Problem to solve: Each line from the one containing "[211,757,221,770] 1 ->" through the end of the data is to be written out exactly, and nothing more.

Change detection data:
:::::
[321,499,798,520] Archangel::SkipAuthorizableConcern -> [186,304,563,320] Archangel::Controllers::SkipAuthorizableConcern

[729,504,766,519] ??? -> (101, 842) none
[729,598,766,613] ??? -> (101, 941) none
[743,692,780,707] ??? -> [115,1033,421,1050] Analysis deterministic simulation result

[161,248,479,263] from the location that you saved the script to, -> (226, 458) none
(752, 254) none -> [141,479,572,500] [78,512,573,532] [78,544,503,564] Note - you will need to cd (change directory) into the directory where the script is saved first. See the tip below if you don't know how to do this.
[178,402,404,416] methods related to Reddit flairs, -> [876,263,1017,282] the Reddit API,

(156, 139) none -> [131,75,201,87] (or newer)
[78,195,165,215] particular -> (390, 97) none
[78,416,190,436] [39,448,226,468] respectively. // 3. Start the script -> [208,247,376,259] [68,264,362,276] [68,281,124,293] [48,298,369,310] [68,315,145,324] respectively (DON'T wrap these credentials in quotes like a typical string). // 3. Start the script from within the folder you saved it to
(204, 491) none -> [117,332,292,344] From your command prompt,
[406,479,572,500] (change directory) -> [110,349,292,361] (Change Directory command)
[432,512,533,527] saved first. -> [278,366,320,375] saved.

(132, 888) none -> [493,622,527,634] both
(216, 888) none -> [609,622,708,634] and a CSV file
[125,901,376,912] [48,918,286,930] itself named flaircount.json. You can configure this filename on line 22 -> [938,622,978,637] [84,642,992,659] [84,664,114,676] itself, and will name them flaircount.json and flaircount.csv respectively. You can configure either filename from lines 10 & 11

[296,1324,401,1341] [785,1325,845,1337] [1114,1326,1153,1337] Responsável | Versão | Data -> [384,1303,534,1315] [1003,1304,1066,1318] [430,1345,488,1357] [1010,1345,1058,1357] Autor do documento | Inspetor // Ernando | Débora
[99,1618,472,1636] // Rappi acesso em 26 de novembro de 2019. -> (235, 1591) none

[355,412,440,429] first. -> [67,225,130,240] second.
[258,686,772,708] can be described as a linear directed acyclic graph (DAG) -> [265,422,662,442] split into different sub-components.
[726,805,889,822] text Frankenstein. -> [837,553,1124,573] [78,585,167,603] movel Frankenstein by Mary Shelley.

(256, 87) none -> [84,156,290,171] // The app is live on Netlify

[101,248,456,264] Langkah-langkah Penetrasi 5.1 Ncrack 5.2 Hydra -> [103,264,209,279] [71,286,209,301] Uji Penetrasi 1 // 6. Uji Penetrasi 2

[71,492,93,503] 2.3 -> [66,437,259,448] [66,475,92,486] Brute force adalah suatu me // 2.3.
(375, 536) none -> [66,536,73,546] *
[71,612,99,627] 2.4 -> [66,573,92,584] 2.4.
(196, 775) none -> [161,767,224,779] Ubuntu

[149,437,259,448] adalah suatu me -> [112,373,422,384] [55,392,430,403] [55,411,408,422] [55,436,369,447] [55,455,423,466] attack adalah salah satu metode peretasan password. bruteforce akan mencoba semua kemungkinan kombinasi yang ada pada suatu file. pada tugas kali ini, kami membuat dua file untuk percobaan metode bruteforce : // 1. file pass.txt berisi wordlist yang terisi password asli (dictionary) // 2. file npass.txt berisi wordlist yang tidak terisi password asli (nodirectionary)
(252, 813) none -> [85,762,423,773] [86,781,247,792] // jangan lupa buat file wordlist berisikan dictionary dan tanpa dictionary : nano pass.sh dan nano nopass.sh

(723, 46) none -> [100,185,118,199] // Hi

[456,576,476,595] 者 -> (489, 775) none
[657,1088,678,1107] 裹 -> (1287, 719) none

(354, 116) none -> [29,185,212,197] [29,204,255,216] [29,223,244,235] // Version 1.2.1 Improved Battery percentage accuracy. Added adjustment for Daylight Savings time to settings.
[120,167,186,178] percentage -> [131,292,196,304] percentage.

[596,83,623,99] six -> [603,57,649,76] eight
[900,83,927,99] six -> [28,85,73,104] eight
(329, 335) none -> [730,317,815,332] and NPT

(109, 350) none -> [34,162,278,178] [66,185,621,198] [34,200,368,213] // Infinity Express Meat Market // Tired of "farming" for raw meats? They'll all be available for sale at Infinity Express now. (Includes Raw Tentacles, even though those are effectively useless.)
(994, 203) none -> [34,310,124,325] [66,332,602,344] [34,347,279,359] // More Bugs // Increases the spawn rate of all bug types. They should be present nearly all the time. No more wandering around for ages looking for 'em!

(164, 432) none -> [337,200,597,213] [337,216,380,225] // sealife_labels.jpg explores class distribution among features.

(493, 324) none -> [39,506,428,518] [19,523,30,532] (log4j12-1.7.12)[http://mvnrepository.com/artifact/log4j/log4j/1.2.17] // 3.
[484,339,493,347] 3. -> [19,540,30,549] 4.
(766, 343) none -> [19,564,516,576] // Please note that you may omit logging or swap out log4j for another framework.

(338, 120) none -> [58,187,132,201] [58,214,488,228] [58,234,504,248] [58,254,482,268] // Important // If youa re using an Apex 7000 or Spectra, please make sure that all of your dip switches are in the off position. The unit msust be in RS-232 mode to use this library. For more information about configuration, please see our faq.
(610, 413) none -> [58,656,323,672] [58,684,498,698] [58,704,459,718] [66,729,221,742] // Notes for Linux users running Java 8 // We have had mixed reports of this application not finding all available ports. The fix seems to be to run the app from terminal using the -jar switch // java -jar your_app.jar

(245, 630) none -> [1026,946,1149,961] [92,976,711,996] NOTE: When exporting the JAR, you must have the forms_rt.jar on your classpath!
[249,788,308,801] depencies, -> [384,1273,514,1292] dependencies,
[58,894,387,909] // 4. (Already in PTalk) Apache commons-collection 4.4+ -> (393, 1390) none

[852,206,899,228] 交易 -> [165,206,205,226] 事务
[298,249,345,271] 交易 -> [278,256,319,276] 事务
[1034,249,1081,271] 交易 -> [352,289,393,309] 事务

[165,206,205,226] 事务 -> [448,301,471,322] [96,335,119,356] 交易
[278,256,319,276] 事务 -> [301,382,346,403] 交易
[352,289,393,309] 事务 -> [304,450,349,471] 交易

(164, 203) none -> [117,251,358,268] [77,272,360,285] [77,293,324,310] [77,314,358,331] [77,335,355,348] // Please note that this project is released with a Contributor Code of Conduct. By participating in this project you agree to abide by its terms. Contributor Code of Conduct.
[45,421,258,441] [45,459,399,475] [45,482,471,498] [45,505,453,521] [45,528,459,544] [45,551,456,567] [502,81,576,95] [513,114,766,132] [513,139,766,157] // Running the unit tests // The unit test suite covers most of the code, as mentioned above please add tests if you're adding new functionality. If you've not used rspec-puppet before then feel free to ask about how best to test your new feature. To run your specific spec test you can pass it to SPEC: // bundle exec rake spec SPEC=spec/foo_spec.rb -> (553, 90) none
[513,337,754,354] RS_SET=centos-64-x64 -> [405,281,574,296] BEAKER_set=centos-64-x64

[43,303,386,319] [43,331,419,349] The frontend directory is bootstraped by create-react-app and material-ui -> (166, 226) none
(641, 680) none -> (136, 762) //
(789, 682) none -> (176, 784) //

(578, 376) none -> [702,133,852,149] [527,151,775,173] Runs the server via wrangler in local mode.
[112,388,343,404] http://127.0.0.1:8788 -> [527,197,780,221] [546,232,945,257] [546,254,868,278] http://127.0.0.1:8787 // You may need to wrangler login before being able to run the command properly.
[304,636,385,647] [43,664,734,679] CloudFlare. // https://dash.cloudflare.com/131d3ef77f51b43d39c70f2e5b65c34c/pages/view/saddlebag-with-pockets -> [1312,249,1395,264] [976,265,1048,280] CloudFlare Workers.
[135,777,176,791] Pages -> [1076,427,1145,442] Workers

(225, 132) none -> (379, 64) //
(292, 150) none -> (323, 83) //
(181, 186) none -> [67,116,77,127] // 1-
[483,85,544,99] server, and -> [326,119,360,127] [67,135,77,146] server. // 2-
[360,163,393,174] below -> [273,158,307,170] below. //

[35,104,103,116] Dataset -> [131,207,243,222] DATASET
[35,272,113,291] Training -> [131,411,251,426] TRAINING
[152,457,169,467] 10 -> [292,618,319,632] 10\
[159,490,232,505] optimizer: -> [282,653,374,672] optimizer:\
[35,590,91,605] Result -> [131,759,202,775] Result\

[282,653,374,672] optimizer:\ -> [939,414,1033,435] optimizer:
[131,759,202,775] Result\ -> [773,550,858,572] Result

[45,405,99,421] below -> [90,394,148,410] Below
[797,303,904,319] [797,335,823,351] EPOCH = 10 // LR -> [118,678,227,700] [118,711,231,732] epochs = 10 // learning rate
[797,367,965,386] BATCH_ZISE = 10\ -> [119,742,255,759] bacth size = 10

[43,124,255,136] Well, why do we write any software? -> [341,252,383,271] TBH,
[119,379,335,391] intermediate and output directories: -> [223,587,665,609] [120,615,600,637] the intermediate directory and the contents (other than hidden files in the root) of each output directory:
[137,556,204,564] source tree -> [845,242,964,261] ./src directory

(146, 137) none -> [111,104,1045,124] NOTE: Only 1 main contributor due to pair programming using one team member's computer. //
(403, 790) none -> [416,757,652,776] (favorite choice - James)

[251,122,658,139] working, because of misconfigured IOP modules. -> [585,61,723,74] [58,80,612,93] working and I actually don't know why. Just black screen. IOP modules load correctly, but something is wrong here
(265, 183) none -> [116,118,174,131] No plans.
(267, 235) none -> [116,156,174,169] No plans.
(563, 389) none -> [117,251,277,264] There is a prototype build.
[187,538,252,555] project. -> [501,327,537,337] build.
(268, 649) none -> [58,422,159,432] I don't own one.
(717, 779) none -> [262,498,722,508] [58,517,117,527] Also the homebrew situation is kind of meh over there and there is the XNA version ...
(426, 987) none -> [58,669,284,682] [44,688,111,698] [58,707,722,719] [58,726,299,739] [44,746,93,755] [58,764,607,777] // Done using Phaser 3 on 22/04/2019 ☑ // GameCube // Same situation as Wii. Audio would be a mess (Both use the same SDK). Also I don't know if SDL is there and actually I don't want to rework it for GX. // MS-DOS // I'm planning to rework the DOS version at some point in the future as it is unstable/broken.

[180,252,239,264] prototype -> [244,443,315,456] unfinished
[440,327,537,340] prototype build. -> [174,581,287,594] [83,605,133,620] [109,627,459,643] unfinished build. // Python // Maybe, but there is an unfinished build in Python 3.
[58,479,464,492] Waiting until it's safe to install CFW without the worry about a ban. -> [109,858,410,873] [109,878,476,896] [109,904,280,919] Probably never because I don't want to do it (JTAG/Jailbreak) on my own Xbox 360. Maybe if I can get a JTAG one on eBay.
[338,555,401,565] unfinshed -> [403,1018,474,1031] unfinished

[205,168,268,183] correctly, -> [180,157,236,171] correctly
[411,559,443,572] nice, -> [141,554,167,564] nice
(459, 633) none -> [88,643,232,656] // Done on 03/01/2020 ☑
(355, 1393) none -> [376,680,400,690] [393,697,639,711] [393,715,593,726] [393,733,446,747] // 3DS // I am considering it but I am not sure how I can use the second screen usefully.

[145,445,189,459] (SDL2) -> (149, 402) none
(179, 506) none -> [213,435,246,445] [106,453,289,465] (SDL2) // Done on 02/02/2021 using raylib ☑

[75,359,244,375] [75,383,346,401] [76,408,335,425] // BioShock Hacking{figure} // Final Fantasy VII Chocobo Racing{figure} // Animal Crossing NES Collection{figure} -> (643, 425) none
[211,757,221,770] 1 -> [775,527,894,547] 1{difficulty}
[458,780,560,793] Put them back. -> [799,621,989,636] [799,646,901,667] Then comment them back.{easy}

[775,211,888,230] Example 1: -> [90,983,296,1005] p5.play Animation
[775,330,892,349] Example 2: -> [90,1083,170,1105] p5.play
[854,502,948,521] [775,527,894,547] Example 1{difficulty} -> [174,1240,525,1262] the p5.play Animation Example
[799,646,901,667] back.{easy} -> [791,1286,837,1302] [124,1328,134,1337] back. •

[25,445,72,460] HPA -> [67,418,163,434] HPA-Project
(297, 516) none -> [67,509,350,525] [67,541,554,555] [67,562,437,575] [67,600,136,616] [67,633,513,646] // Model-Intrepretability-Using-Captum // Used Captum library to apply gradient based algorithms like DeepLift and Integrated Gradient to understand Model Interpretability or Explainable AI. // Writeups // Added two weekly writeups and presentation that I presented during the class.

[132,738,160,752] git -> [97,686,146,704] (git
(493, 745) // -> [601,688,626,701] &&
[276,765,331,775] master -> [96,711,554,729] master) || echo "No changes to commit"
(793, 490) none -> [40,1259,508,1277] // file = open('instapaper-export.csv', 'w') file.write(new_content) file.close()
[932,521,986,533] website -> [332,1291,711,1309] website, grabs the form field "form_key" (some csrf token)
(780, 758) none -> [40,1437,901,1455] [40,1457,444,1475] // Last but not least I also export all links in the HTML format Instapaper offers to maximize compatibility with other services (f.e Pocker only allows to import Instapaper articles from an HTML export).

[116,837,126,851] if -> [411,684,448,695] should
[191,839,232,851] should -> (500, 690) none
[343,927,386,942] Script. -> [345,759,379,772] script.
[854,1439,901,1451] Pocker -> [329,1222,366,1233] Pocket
:::::
Answer below:
[211,757,221,770] 1 -> [775,527,894,547] 1{difficulty}
[458,780,560,793] Put them back. -> [799,621,989,636] [799,646,901,667] Then comment them back.{easy}

[775,211,888,230] Example 1: -> [90,983,296,1005] p5.play Animation
[775,330,892,349] Example 2: -> [90,1083,170,1105] p5.play
[854,502,948,521] [775,527,894,547] Example 1{difficulty} -> [174,1240,525,1262] the p5.play Animation Example
[799,646,901,667] back.{easy} -> [791,1286,837,1302] [124,1328,134,1337] back. •

[25,445,72,460] HPA -> [67,418,163,434] HPA-Project
(297, 516) none -> [67,509,350,525] [67,541,554,555] [67,562,437,575] [67,600,136,616] [67,633,513,646] // Model-Intrepretability-Using-Captum // Used Captum library to apply gradient based algorithms like DeepLift and Integrated Gradient to understand Model Interpretability or Explainable AI. // Writeups // Added two weekly writeups and presentation that I presented during the class.

[132,738,160,752] git -> [97,686,146,704] (git
(493, 745) // -> [601,688,626,701] &&
[276,765,331,775] master -> [96,711,554,729] master) || echo "No changes to commit"
(793, 490) none -> [40,1259,508,1277] // file = open('instapaper-export.csv', 'w') file.write(new_content) file.close()
[932,521,986,533] website -> [332,1291,711,1309] website, grabs the form field "form_key" (some csrf token)
(780, 758) none -> [40,1437,901,1455] [40,1457,444,1475] // Last but not least I also export all links in the HTML format Instapaper offers to maximize compatibility with other services (f.e Pocker only allows to import Instapaper articles from an HTML export).

[116,837,126,851] if -> [411,684,448,695] should
[191,839,232,851] should -> (500, 690) none
[343,927,386,942] Script. -> [345,759,379,772] script.
[854,1439,901,1451] Pocker -> [329,1222,366,1233] Pocket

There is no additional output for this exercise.